Could you repeat the records below exactly, leaving the pictures out?
____ Provided material
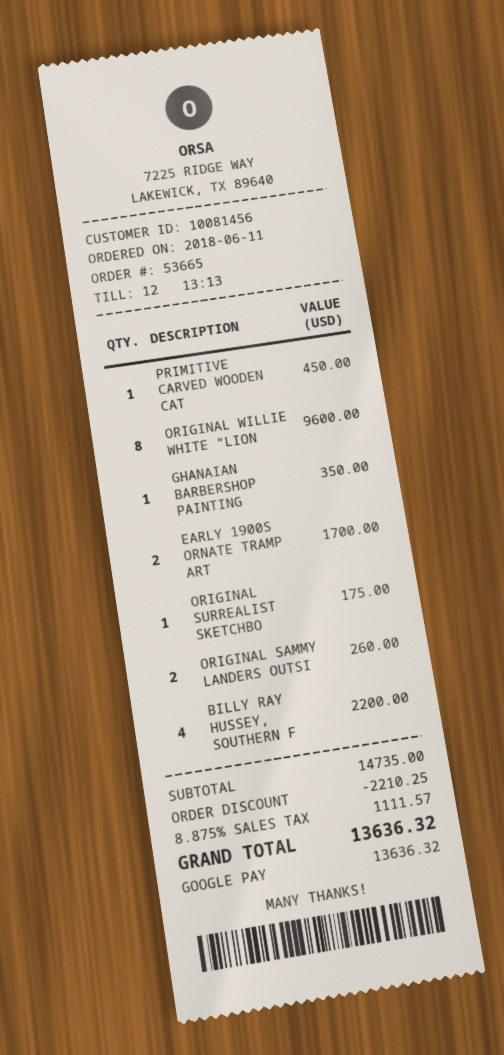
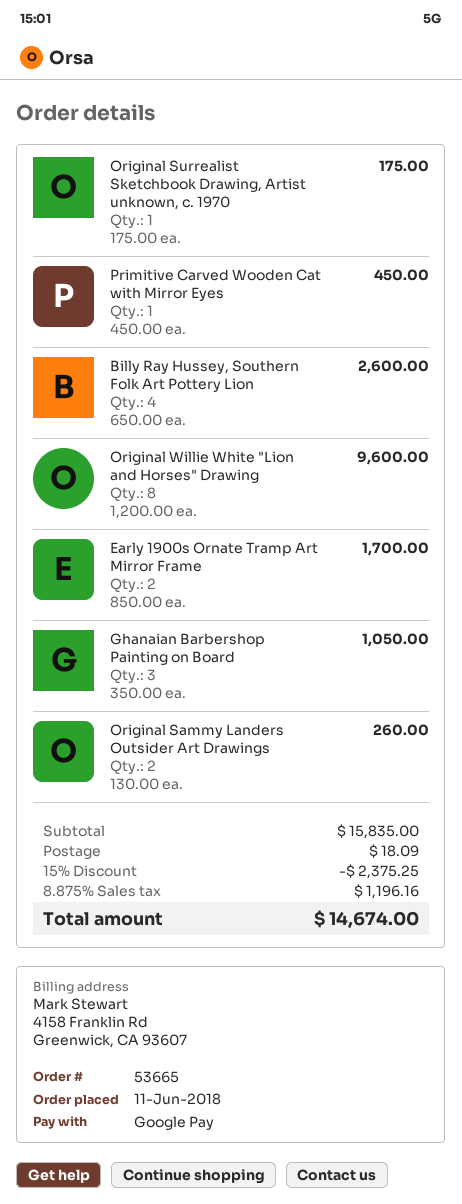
GHANAIAN BARBERSHOP PAINTING: 1 for 350.00 -> 3 for 1050.00
BILLY RAY HUSSEY, SOUTHERN F: 4 for 2200.00 -> 4 for 2600.00
subtotal: 14735.00 -> 15835.00
discount: 2210.25 -> 2375.25
shipping: none -> 18.09
tax: 8.875% = 1111.57 -> 8.875% = 1196.16
total: 13636.32 -> 14674.00

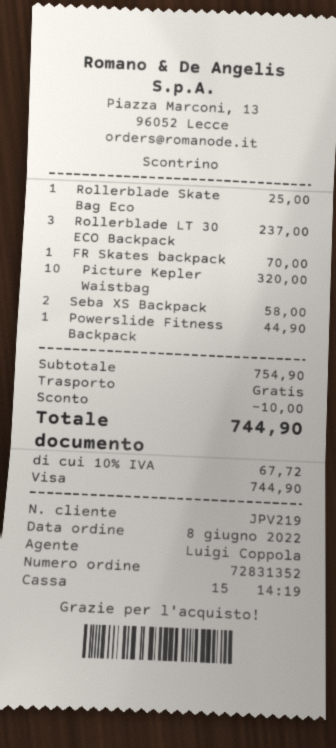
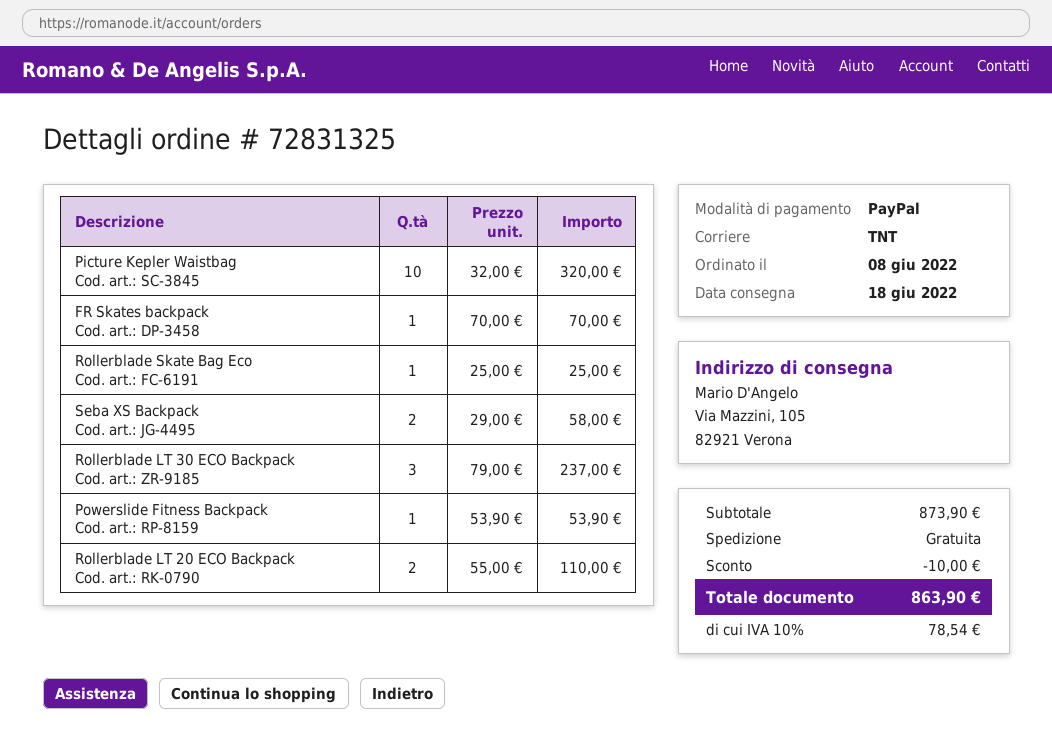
order number: 72831352 -> 72831325
payment method: Visa -> PayPal
Powerslide Fitness Backpack: 1 for 44.90 -> 1 for 53.90
Rollerblade LT 20 ECO Backpack: none -> 2 for 110.00
subtotal: 754.90 -> 873.90
tax: 10% = 67.72 -> 10% = 78.54
total: 744.90 -> 863.90

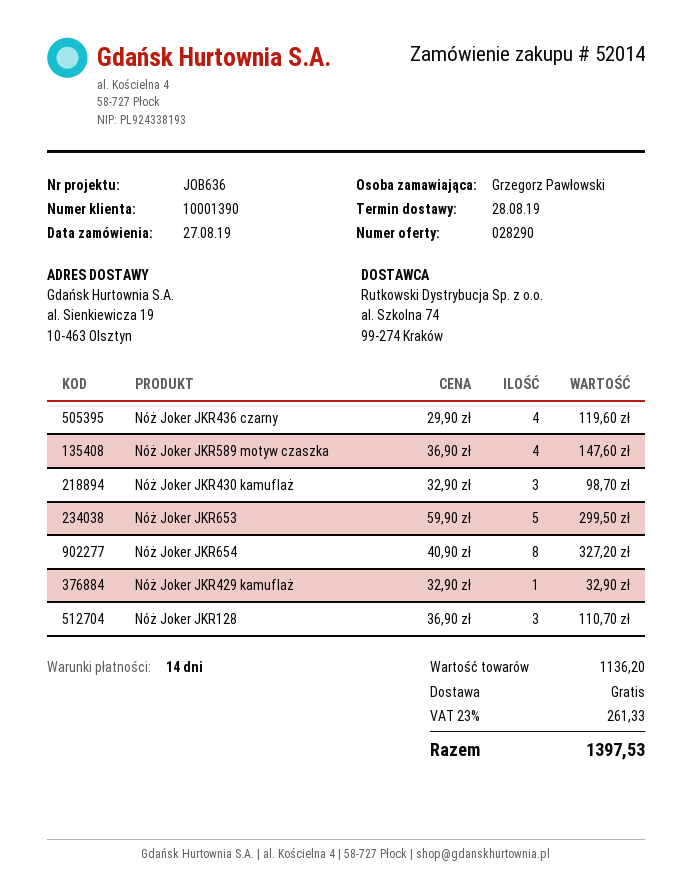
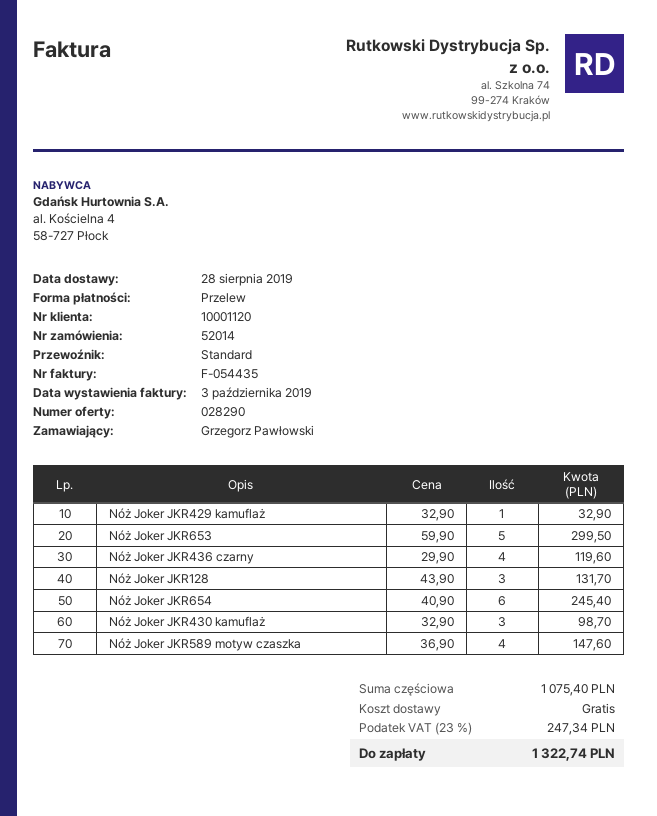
customer number: 10001390 -> 10001120
Nóż Joker JKR654: 8 x 40.90 = 327.20 -> 6 x 40.90 = 245.40
Nóż Joker JKR128: 3 x 36.90 = 110.70 -> 3 x 43.90 = 131.70
subtotal: 1136.20 -> 1075.40
tax: 23% = 261.33 -> 23% = 247.34
total: 1397.53 -> 1322.74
________
> Response
GHANAIAN BARBERSHOP PAINTING: 1 for 350.00 -> 3 for 1050.00
BILLY RAY HUSSEY, SOUTHERN F: 4 for 2200.00 -> 4 for 2600.00
subtotal: 14735.00 -> 15835.00
discount: 2210.25 -> 2375.25
shipping: none -> 18.09
tax: 8.875% = 1111.57 -> 8.875% = 1196.16
total: 13636.32 -> 14674.00

order number: 72831352 -> 72831325
payment method: Visa -> PayPal
Powerslide Fitness Backpack: 1 for 44.90 -> 1 for 53.90
Rollerblade LT 20 ECO Backpack: none -> 2 for 110.00
subtotal: 754.90 -> 873.90
tax: 10% = 67.72 -> 10% = 78.54
total: 744.90 -> 863.90

customer number: 10001390 -> 10001120
Nóż Joker JKR654: 8 x 40.90 = 327.20 -> 6 x 40.90 = 245.40
Nóż Joker JKR128: 3 x 36.90 = 110.70 -> 3 x 43.90 = 131.70
subtotal: 1136.20 -> 1075.40
tax: 23% = 261.33 -> 23% = 247.34
total: 1397.53 -> 1322.74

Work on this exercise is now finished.